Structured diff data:

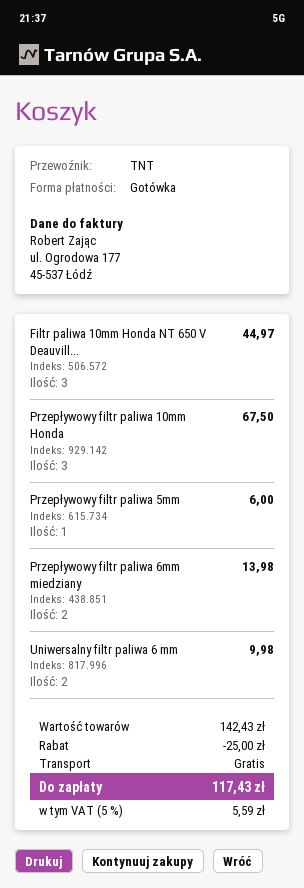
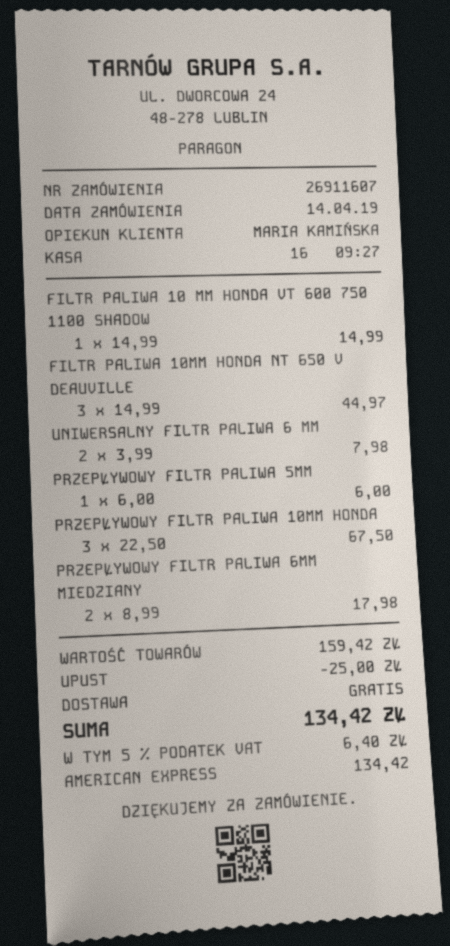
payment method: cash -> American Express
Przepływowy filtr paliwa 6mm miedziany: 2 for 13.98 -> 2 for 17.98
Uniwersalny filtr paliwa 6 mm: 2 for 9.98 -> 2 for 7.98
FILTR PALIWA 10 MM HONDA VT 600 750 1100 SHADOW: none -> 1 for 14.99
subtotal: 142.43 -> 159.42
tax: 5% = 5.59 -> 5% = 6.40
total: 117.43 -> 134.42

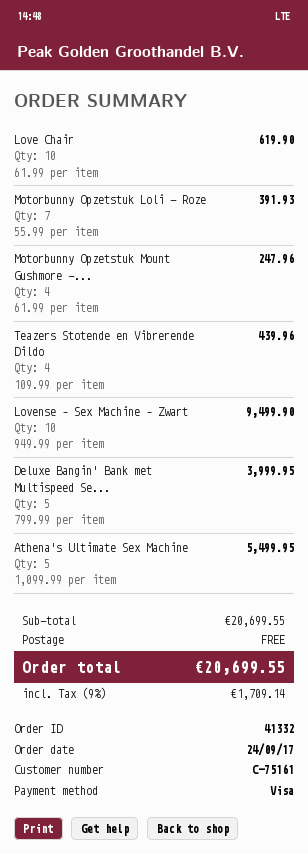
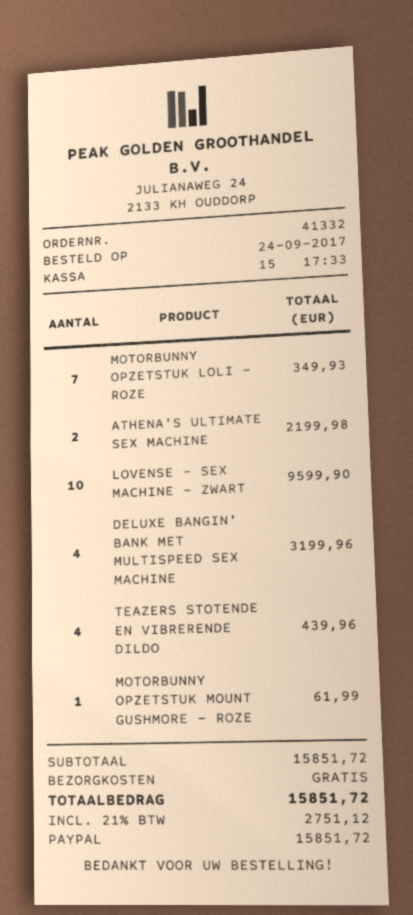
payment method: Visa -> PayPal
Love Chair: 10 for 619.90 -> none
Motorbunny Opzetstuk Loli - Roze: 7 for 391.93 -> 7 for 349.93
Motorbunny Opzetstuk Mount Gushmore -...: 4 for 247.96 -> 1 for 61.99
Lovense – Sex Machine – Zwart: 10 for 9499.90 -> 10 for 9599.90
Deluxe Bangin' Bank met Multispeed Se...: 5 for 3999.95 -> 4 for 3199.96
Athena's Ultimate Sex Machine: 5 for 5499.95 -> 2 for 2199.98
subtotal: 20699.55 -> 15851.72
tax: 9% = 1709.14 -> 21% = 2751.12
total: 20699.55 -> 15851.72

YOUR INSTRUCTIONS: Out of the records above, pull the lines that include the word "payment".

ANSWER SECTION:
payment method: cash -> American Express
payment method: Visa -> PayPal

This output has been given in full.